Fate/Stay Night

Origine: Fate/Stay Night
Editeur : TYPE-MOON
Plateforme: PC
Genre: Visual Novel, Eroge
Sortie Japon: 30 janvier 2004
Prix: 8,800 Yens

Synopsis : Vous êtes Emiya Shiro, simple étudiant et pratiquant la magie de reconstitution (solidification, modification d’éléments). Vous vivez une vie « normale » en compagnie de Fujee-nee (votre professeur) et votre junior, Sakura Matou. Un soir, après avoir aidé à nettoyer le dojo de l’école, vous voyez une scène hors du commun. Un homme en bleu et un autre rouge s’affrontant avec des armes toutes aussi étranges qu’eux. Bien que vous tentez de vous échapper, l’homme en bleu vous rattrape et vous « tue ». Vous êtes sur le point de mourir mais quelqu’un vous sauve la vie.

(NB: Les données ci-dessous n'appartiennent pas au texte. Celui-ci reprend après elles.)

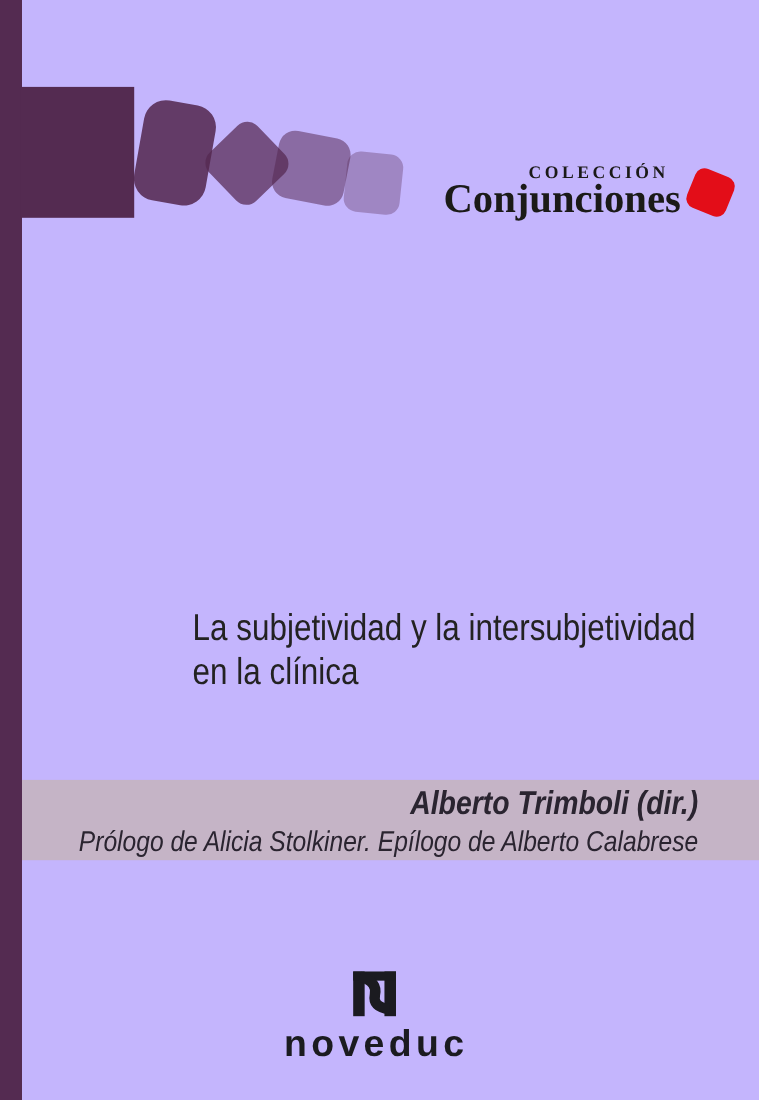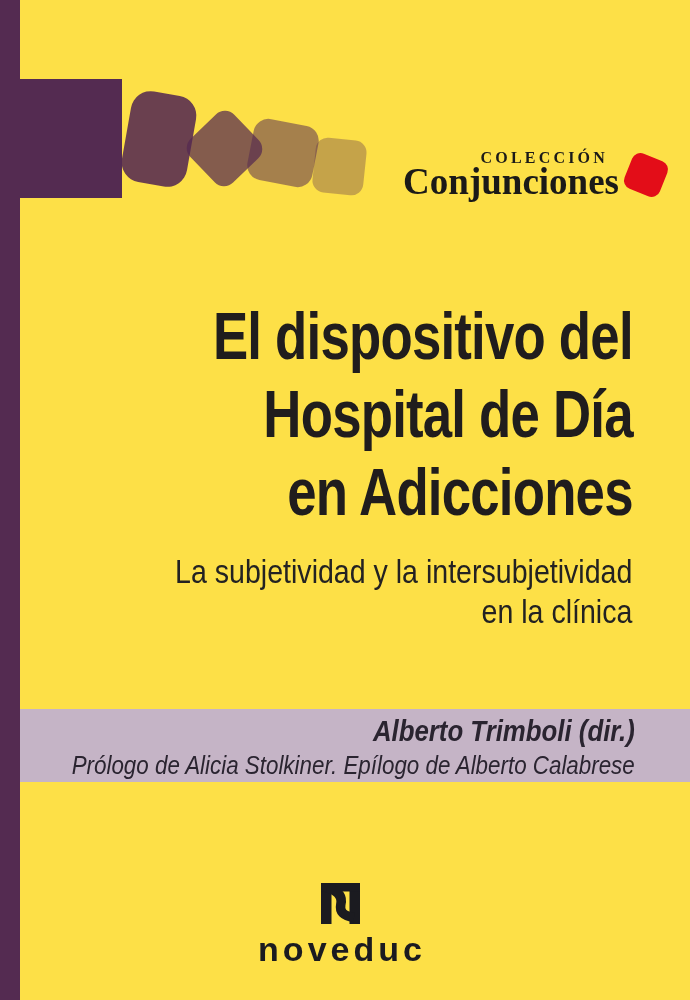"COLECCIÓN" .cover { background: #fde047 -> #c4b5fd }
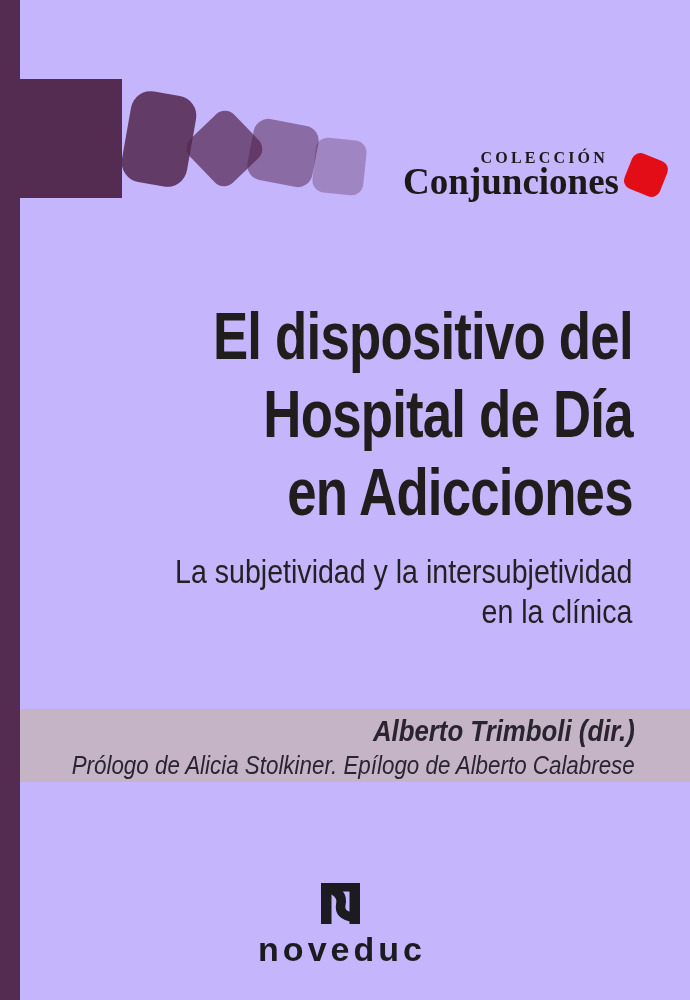"El dispositivo del" div.title { html: <div> <span>El dispositivo del</span> <span>Hospital de Día</span> <span>en Adicciones</span> </div> -> none }
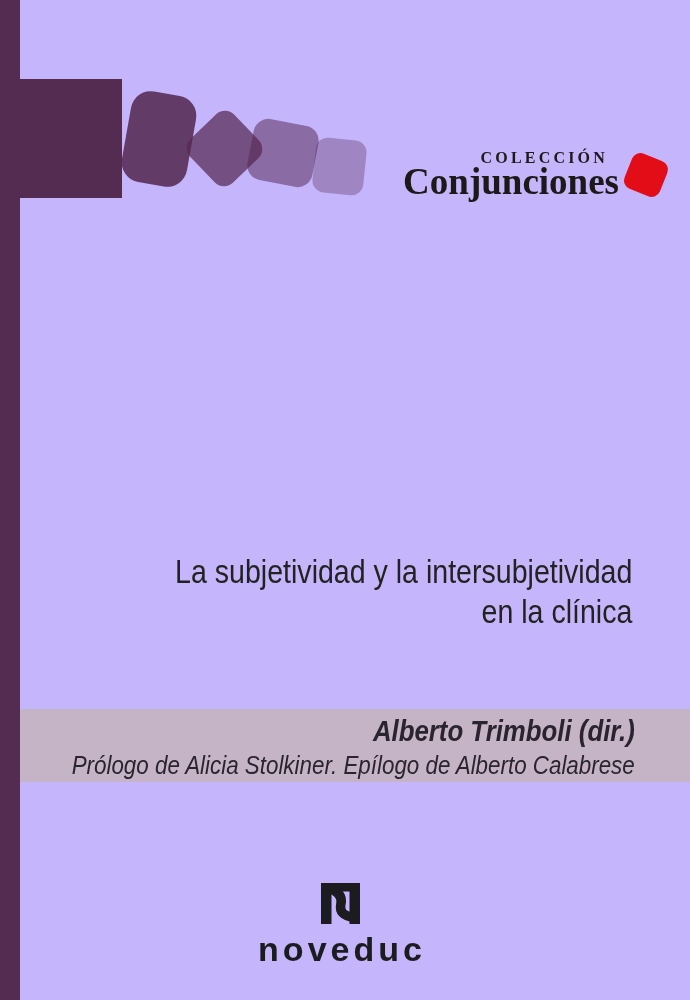"La subjetividad y la intersubjetividad" .subtitle { text-align: right -> none }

Une fois chez vous, votre agresseur revient pour vous tuer « une seconde fois ». Cette fois-ci, quand vous êtes sur le point de mourir, une étrange femme blonde, vêtue d’une armure, arrive et repousse l’étranger.
« Je suis le Servant Saber. Êtes-vous mon Maître ?» vous dit-elle.

Critique : Fate/Stay Night est mon tout premier Visual Novel, donc je ne peux pas comparer avec d’autres jeu de ce genre.
Ayant déjà vu l’anime Fate/stay night et le film Fate/unlimited Blade works, j’ai pu facilement me retrouver dans le scénario, néanmoins, certaines choses divergent un peu. Le texte détaille très bien les actions et le ressentiment du personnage principal. Bien que « plat », je trouve que l’on ressent mieux les émotions dans ce genre de jeu que dans les autres. C’est beaucoup plus intense (surement du au fait que l’on est à la place du personnage principal et qu’il nous décrit tout ce qu’il sent, ressent, voit). Il y a aussi beaucoup de textes et les choix sont assez espacés. Une fois le une scène passée, si on recommence le jeu, on a le choix entre revoir la scène ou non. Ce qui est bien pratique si l’on veut juste faire des choix différents pour débloquer les bonus ou les scénarios. On peut aussi sauvegarder et quitter quand bon nous semble (vraiment à n’importe quel moment), ce qui peut nous éviter de devoir regarder les scènes « hard » en publics ou devant des enfants.

Le scénario est très riche, rien n’est mis au hasard. Il n’y a aucune action qui est répétée et tout est bien fluide et cohérant. J’aime bien aussi le système de point par action faite, qui serviront pour débloquer des bonus.
Dans ce jeu, il y a trois scénarios. Le premier, Fate/stay night. Une fois fini celui-ci, on a droit à Unlimited Blade Works puis, on peut débloquer celui de Heaven Feels (le plus sombre) en ayant acquis assez de points d’une personne (si on choisit d’aider sakura, on a « +1 point sakura » par exemple).

Les scènes érotiques ne sont pas vraiment très présente mais, contrairement à l’anime, tout est bien plus cohérant. Ce ne sont des scènes vraiment « choquantes » on va dire (il n’y a pas présence de sado masochisme, ou de tendances « bizarres » du genre), juste des « actions » normales (enfin plus ou moins). Bref, ça se regarde, sans êtres vraiment outrés. Bon, c’est sur, il vaut mieux éviter de jouer à ce jeu en lieu public ou montrer ces scènes à des jeunes gens. Par contre, on les voit arriver. Il n’y a plus de voix (heureusement), il y a une petite musique douce et des bruits de gouttes d’eaux et un écran noir (qui reste un petit moment) en arrière plan, avant que les « vraies » images arrivent. Il y en a très peu (et elles ne sont pas très longues) donc ce n’est pas si gênant que ça.

Pour l’ost, celle-ci est bien présente et concorde bien avec la scène. Pour rendre l’atmosphère pesante (avant une bataille ou une décision importante), une musique assez stressante est là pour nous mettre dans cette ambiance et ceci est très bien réussi. On est encore plus plongé dans le jeu.
Pour conclure, je pense que c’est un bon jeu pour « dompter » les Visual Novel. Il est très accrocheur et donne envie de voir ce que les autres donnent. Avoir trois scénarios est très enrichissant et très passionnant et augmente la durée de vie du jeu. Le seul point négatif que je pourrais lui trouver est que le jeu ne soit pas sorti en France, ni traduit en français.